▸ Exercise instructions:
An exact copy of the entries is required, with every image omitted.

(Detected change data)

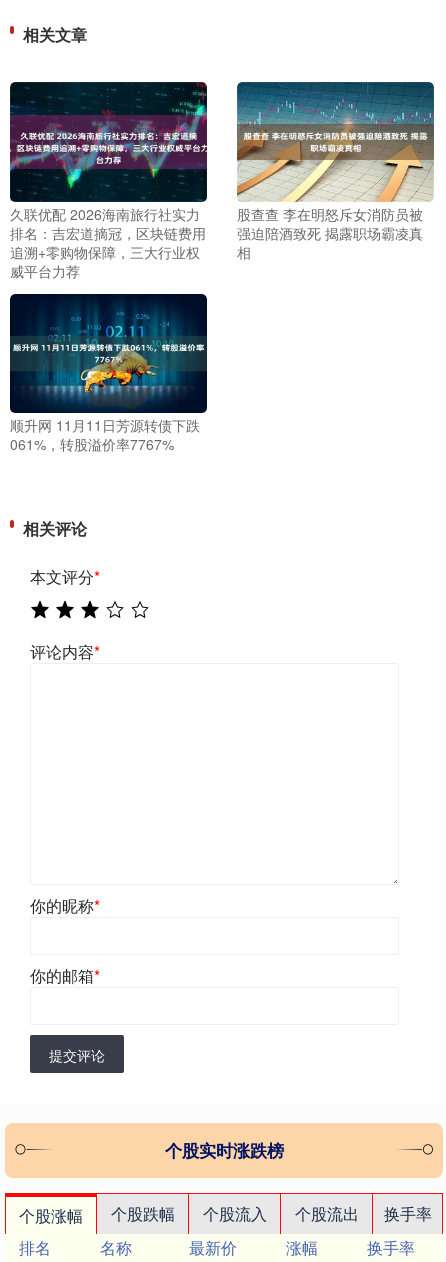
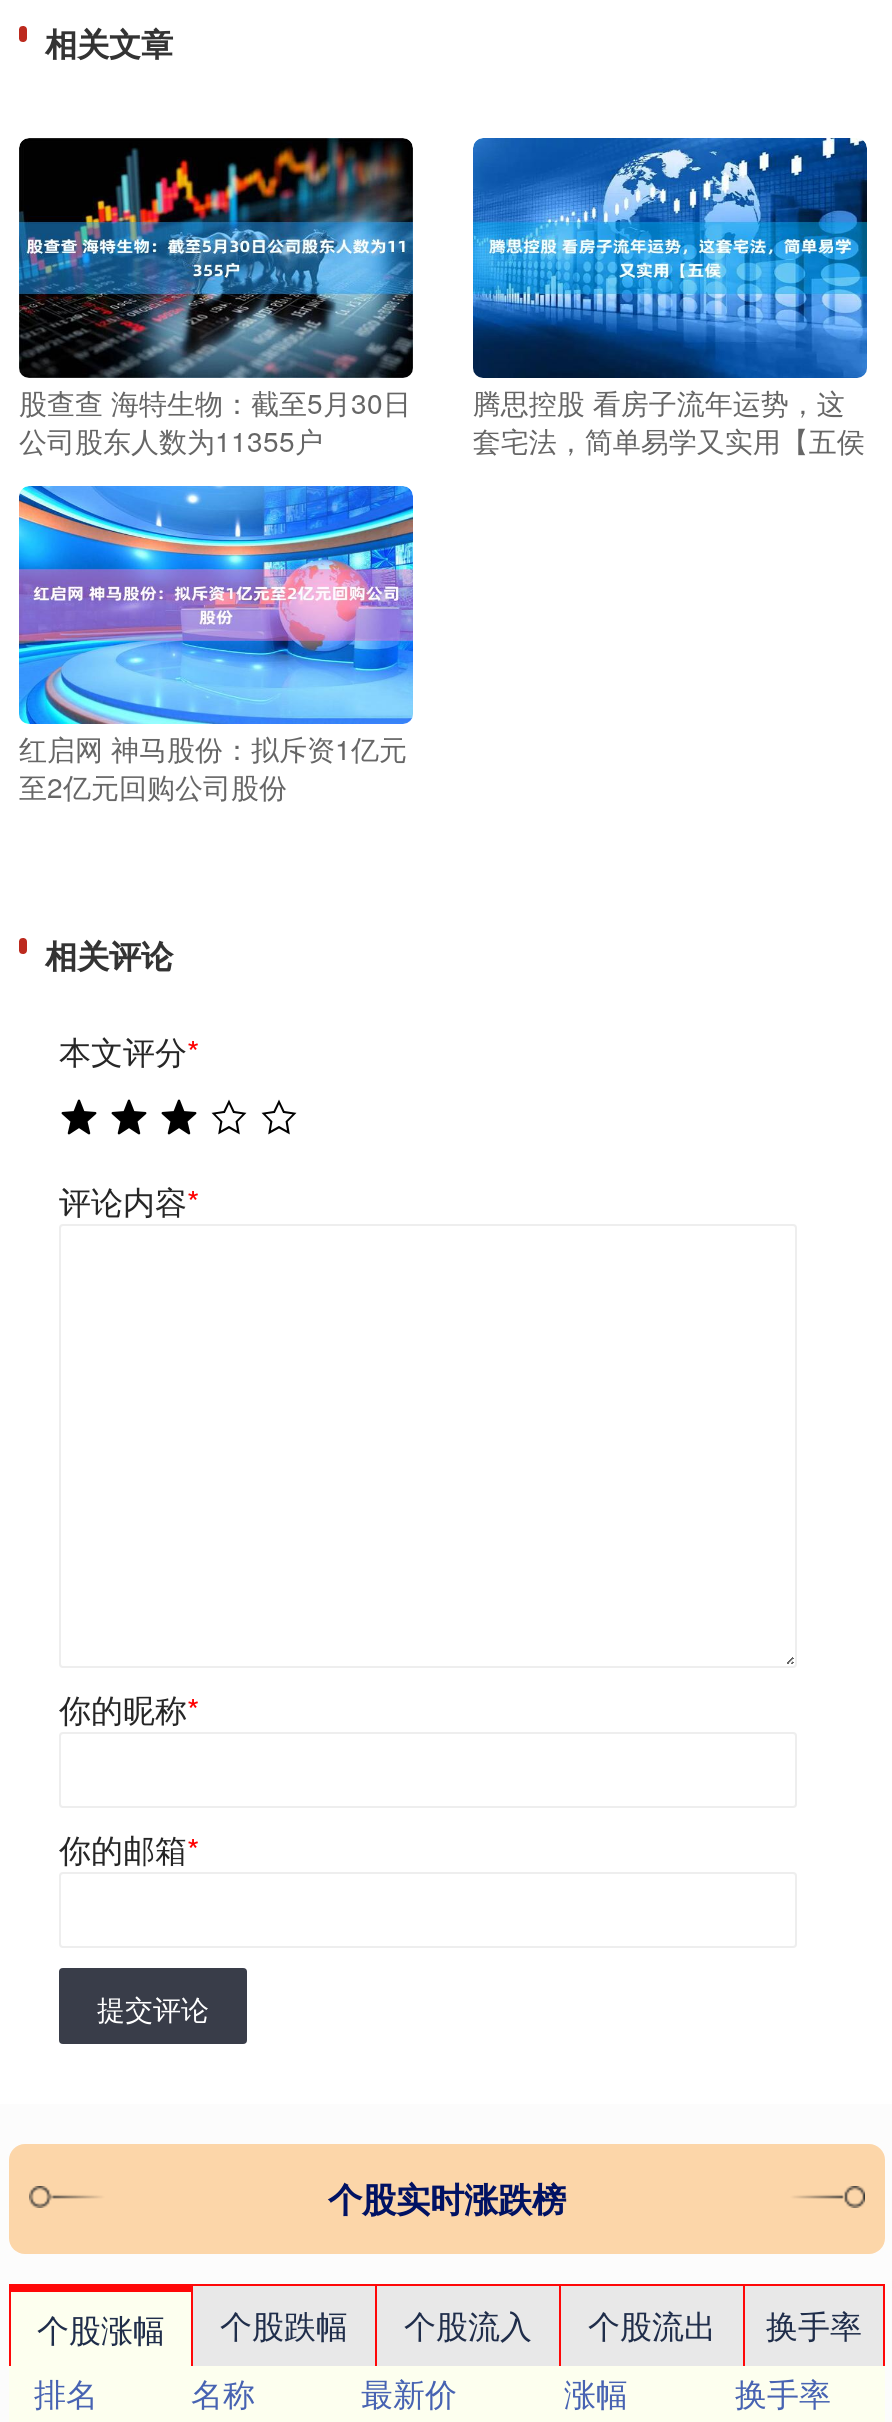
- [image]
+ [image]

- [image]
+ [image]

- 久联优配 2026海南旅行社实力
- 排名：吉宏道摘冠，区块链费用
- 追溯+零购物保障，三大行业权
- 威平台力荐
+ 股查查 海特生物：截至5月30日
+ 公司股东人数为11355户

- 股查查 李在明怒斥女消防员被
- 强迫陪酒致死 揭露职场霸凌真
- 相
+ 腾思控股 看房子流年运势，这
+ 套宅法，简单易学又实用【五侯

- [image]
+ [image]

- 顺升网 11月11日芳源转债下跌
- 061%，转股溢价率7767%
+ 红启网 神马股份：拟斥资1亿元
+ 至2亿元回购公司股份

▸ Result:
- [image]
+ [image]

- [image]
+ [image]

- 久联优配 2026海南旅行社实力
- 排名：吉宏道摘冠，区块链费用
- 追溯+零购物保障，三大行业权
- 威平台力荐
+ 股查查 海特生物：截至5月30日
+ 公司股东人数为11355户

- 股查查 李在明怒斥女消防员被
- 强迫陪酒致死 揭露职场霸凌真
- 相
+ 腾思控股 看房子流年运势，这
+ 套宅法，简单易学又实用【五侯

- [image]
+ [image]

- 顺升网 11月11日芳源转债下跌
- 061%，转股溢价率7767%
+ 红启网 神马股份：拟斥资1亿元
+ 至2亿元回购公司股份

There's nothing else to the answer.